What is needed - Your answer should be the lines of the data below that contain "started".

(Beginning of Records for processing)

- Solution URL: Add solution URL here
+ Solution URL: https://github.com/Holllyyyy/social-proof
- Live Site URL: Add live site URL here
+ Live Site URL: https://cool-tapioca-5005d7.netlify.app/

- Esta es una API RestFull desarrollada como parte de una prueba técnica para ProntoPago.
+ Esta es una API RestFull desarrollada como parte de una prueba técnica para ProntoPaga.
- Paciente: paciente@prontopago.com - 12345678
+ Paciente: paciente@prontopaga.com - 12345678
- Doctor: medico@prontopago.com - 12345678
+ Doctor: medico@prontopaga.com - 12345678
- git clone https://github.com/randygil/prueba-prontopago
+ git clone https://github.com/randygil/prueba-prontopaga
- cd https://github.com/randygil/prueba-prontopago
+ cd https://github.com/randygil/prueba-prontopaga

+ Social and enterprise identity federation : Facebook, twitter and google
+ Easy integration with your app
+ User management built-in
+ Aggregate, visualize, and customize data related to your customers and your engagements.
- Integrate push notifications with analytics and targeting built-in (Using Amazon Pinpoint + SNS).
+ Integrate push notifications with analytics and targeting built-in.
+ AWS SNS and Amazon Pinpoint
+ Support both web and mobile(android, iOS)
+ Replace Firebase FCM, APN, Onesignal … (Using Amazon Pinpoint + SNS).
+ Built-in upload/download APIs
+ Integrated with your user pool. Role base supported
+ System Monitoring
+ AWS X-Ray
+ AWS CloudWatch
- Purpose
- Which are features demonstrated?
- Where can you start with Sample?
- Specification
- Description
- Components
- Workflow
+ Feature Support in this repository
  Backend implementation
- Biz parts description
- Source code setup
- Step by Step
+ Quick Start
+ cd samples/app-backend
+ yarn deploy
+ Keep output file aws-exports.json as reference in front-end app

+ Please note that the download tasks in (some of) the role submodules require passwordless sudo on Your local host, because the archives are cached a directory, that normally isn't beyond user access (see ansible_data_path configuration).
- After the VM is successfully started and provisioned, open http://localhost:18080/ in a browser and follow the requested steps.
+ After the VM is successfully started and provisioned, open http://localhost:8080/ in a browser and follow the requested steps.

(End of Records for processing)

Solved exercise -
- After the VM is successfully started and provisioned, open http://localhost:18080/ in a browser and follow the requested steps.
+ After the VM is successfully started and provisioned, open http://localhost:8080/ in a browser and follow the requested steps.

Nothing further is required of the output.